(Supplied data begins)

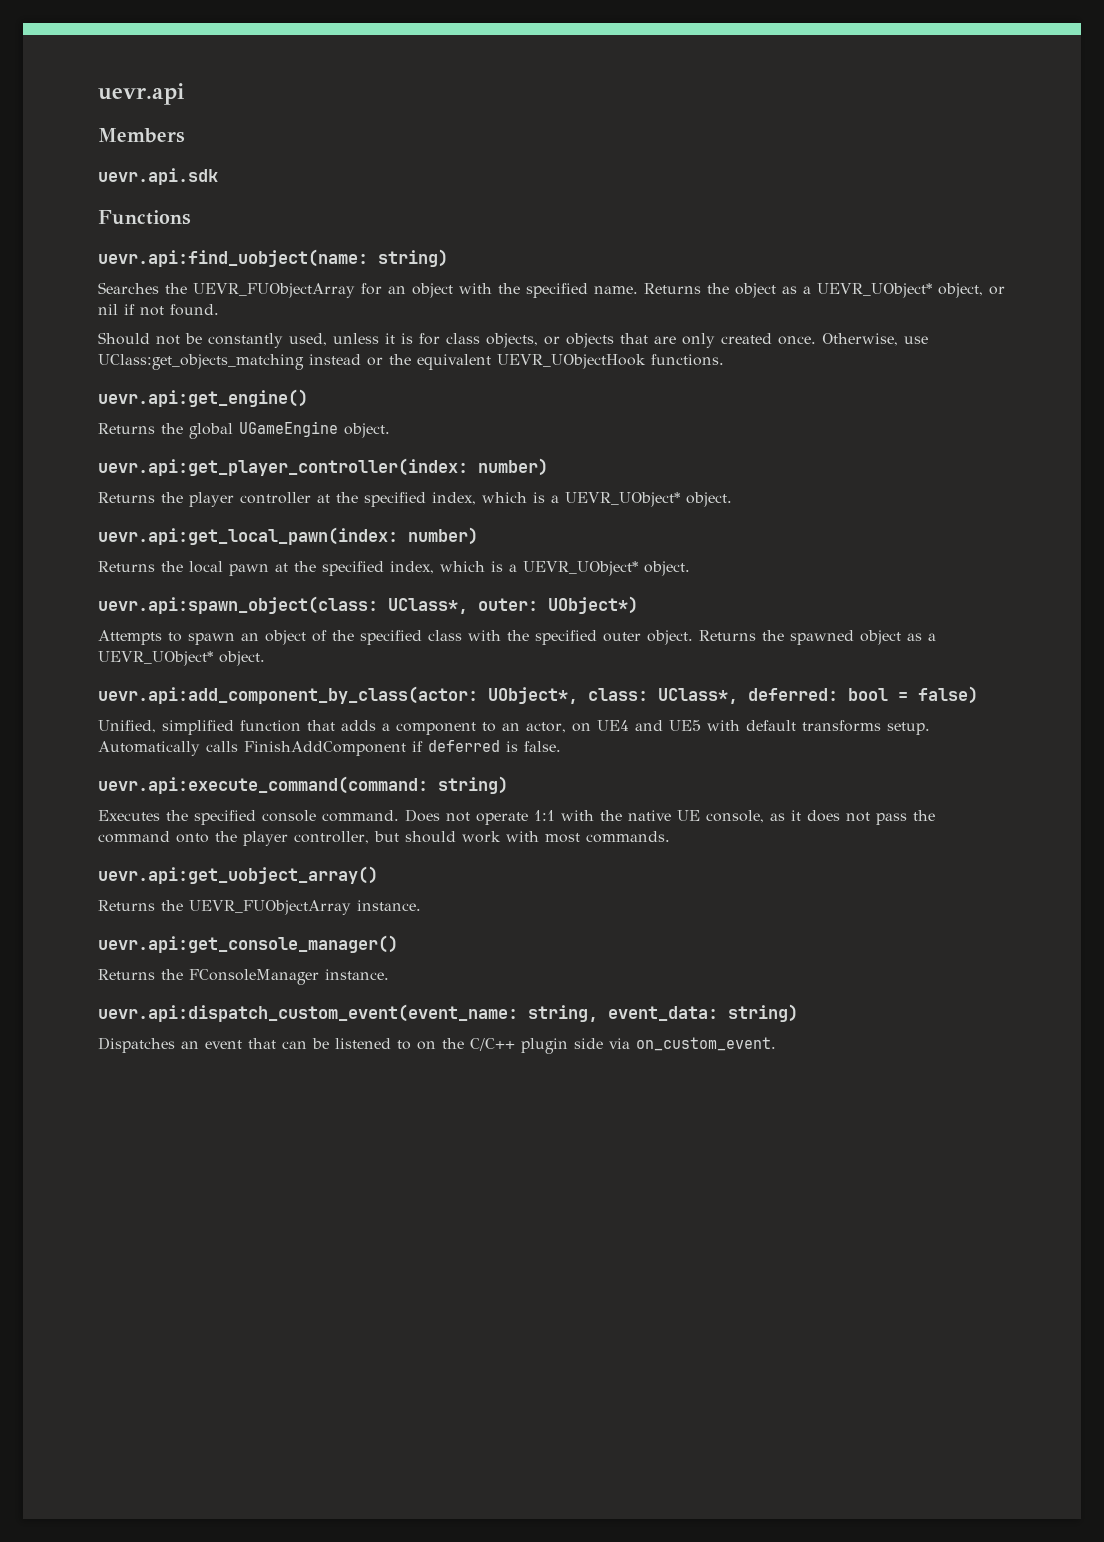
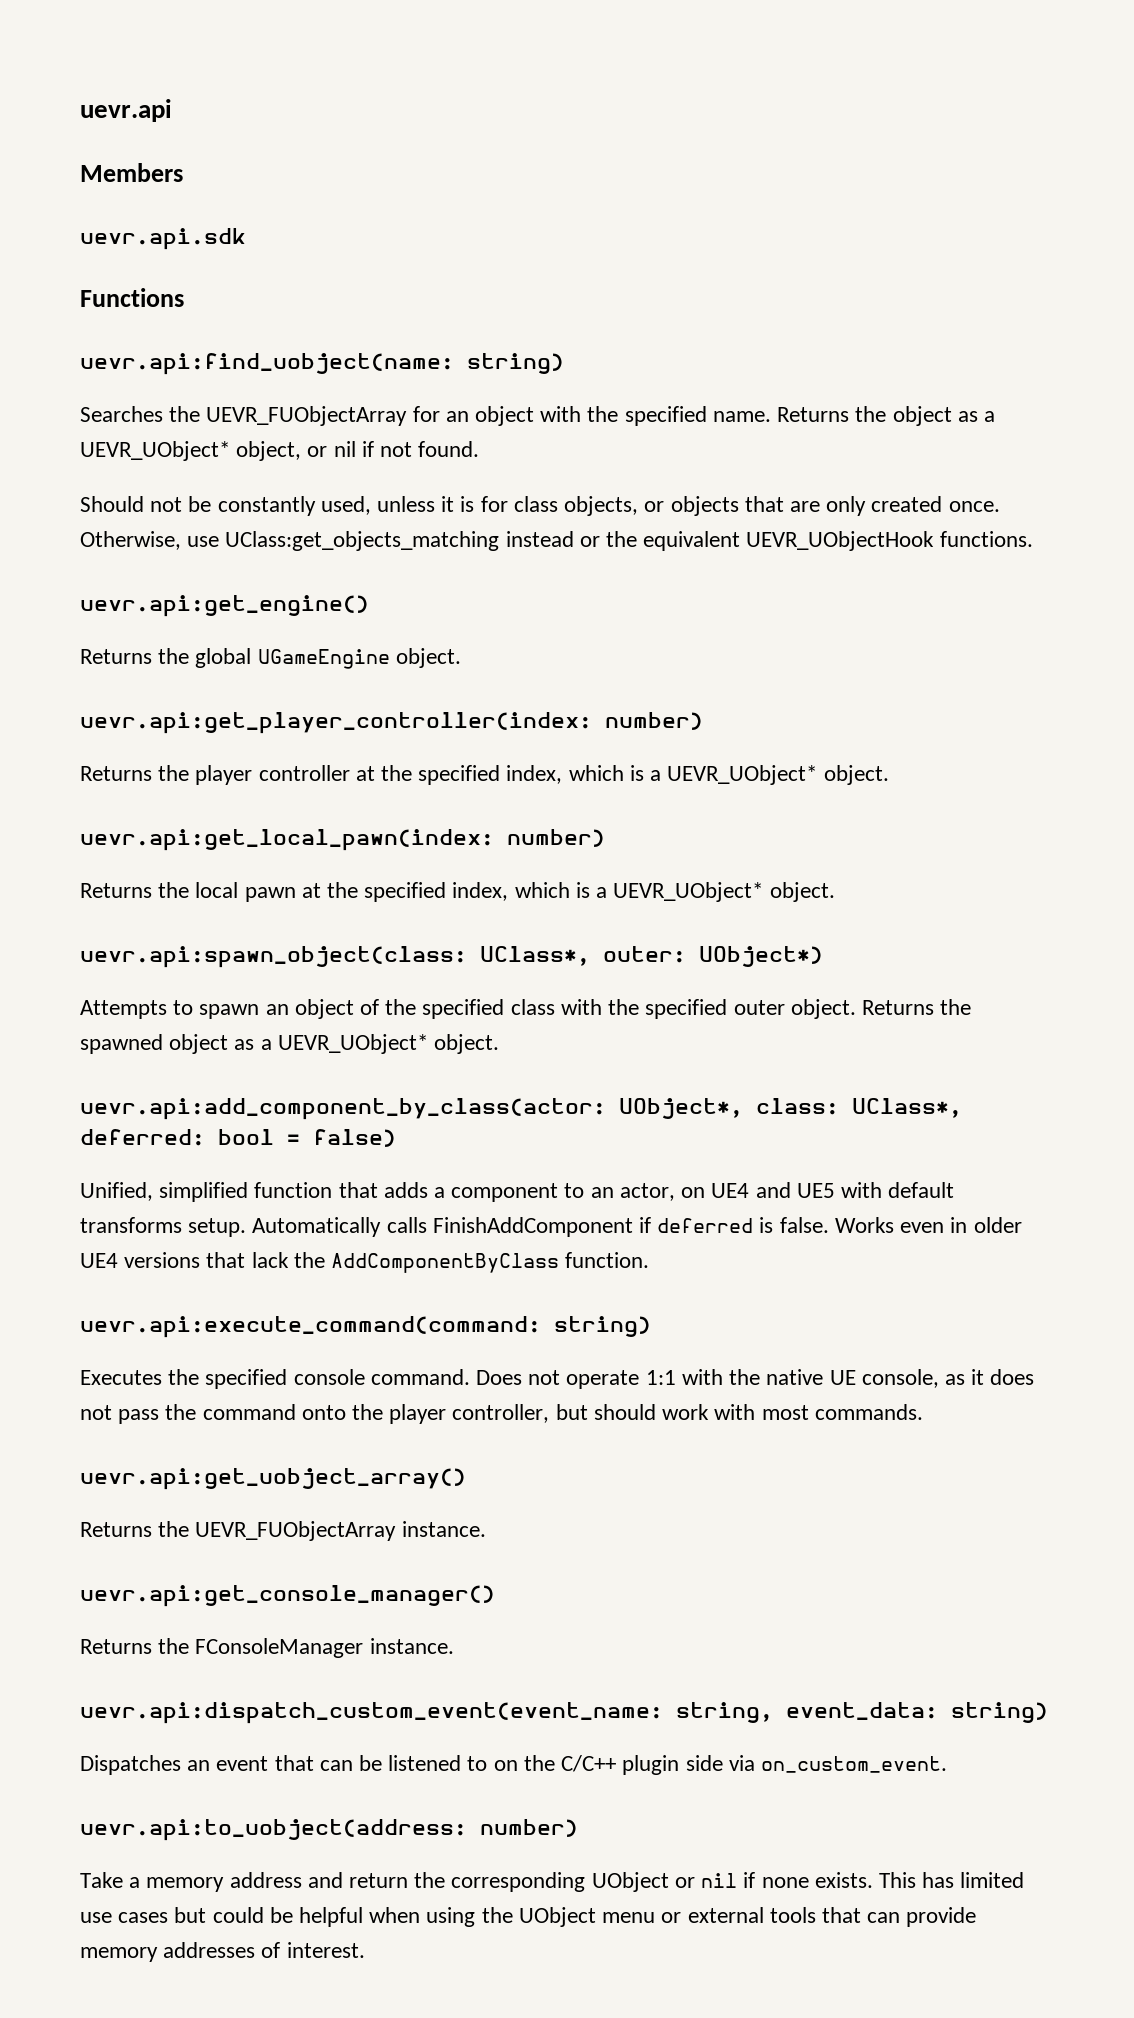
+ Works even in older UE4 versions that lack the AddComponentByClass function.
+ uevr.api:to_uobject(address: number)
+ Take a memory address and return the corresponding UObject or nil if none exists. This has limited use cases but could be helpful when using the UObject menu or external tools that can provide memory addresses of interest.

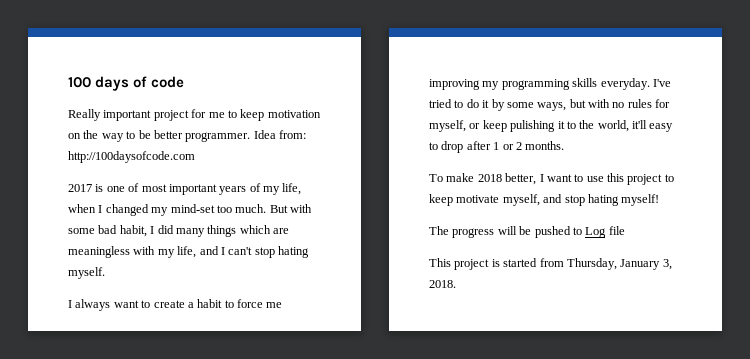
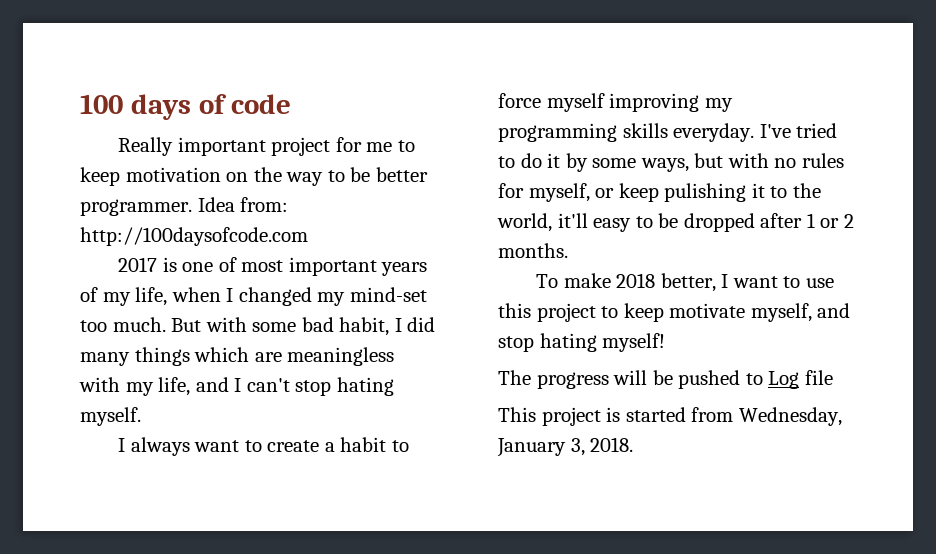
- I always want to create a habit to force me improving my programming skills everyday.
+ I always want to create a habit to force myself improving my programming skills everyday.
- I've tried to do it by some ways, but with no rules for myself, or keep pulishing it to the world, it'll easy to drop after 1 or 2 months.
+ I've tried to do it by some ways, but with no rules for myself, or keep pulishing it to the world, it'll easy to be dropped after 1 or 2 months.
- This project is started from Thursday, January 3, 2018.
+ This project is started from Wednesday, January 3, 2018.

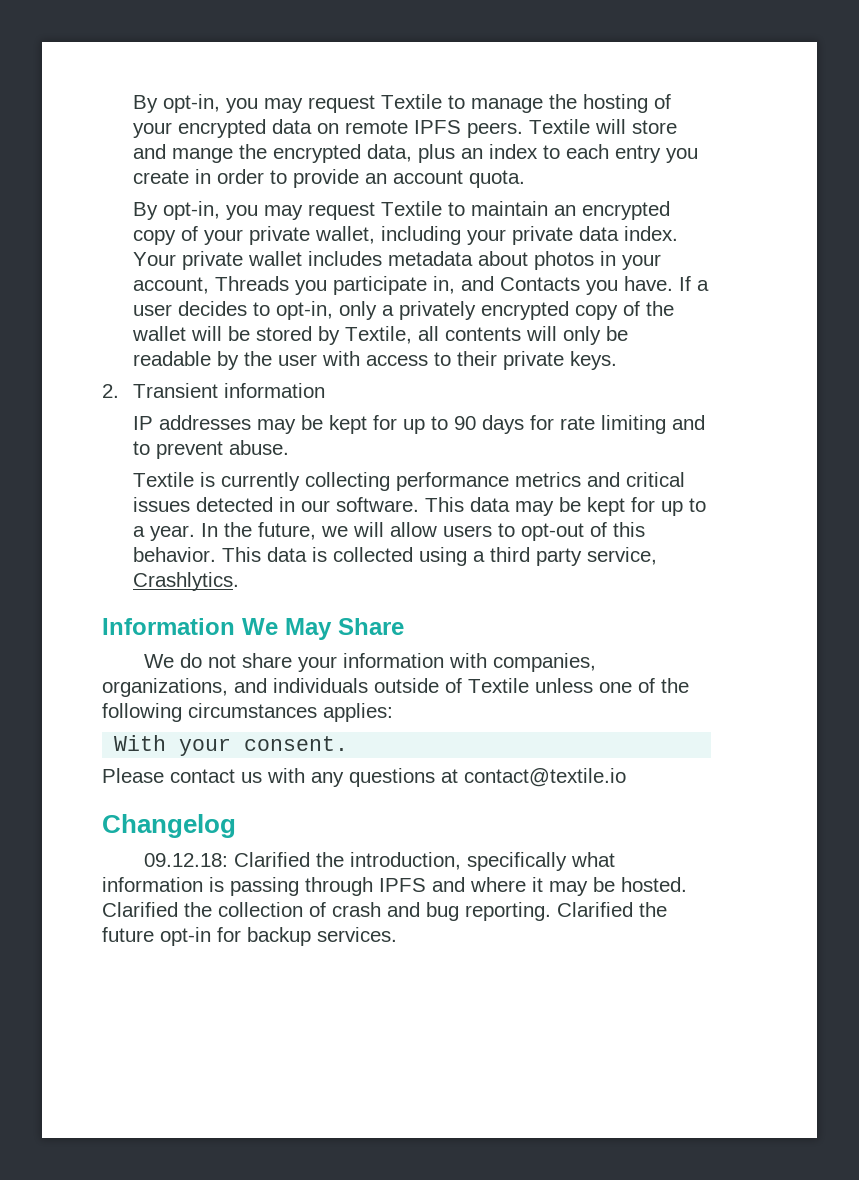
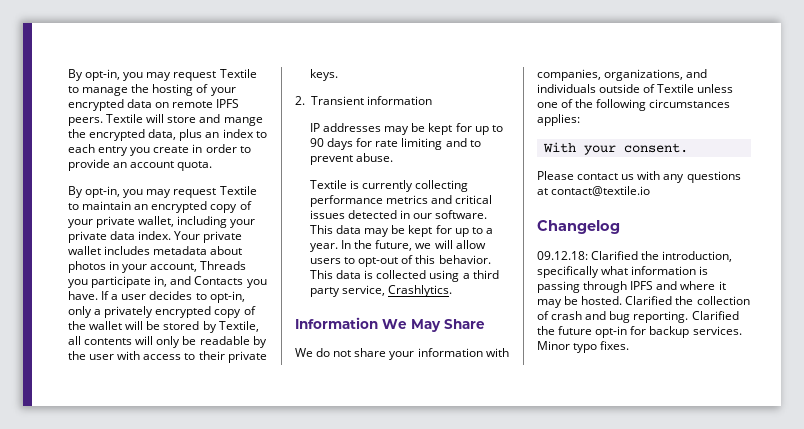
+ Minor typo fixes.

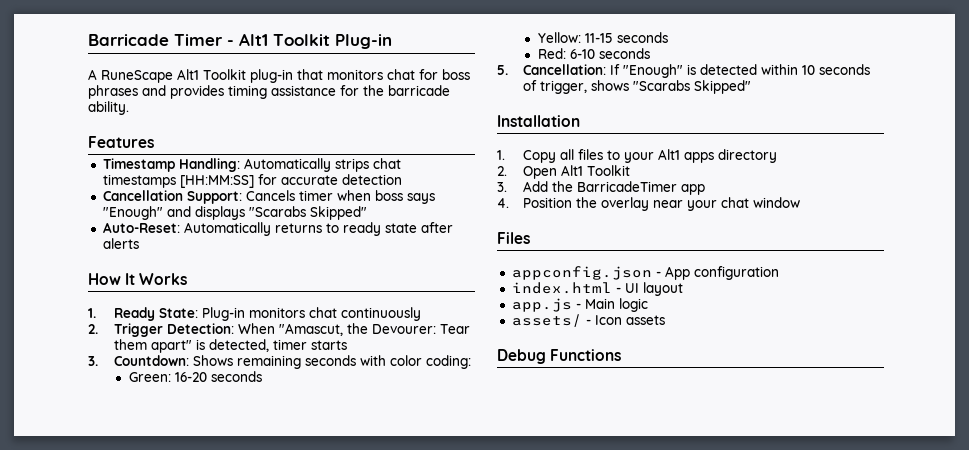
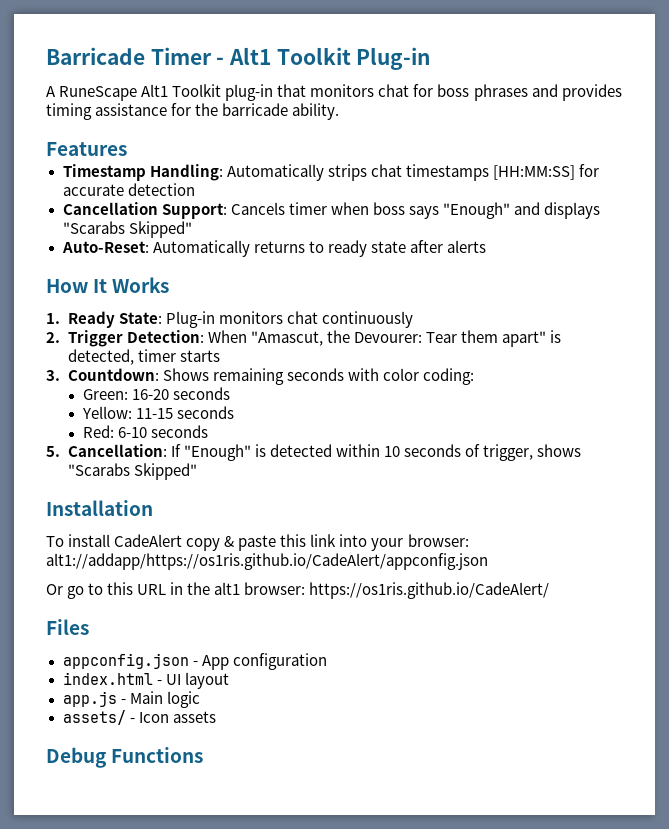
- 1. Copy all files to your Alt1 apps directory
- 2. Open Alt1 Toolkit
- 3. Add the BarricadeTimer app
- 4. Position the overlay near your chat window
+ To install CadeAlert copy & paste this link into your browser: alt1://addapp/https://os1ris.github.io/CadeAlert/appconfig.json
+ Or go to this URL in the alt1 browser: https://os1ris.github.io/CadeAlert/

(Supplied data ends)

**The problem:**
Leave out the pictures, then repeat the listing above exactly from its first line to the line with "- I've tried", inclusive.

**Expected answer:**
+ Works even in older UE4 versions that lack the AddComponentByClass function.
+ uevr.api:to_uobject(address: number)
+ Take a memory address and return the corresponding UObject or nil if none exists. This has limited use cases but could be helpful when using the UObject menu or external tools that can provide memory addresses of interest.

- I always want to create a habit to force me improving my programming skills everyday.
+ I always want to create a habit to force myself improving my programming skills everyday.
- I've tried to do it by some ways, but with no rules for myself, or keep pulishing it to the world, it'll easy to drop after 1 or 2 months.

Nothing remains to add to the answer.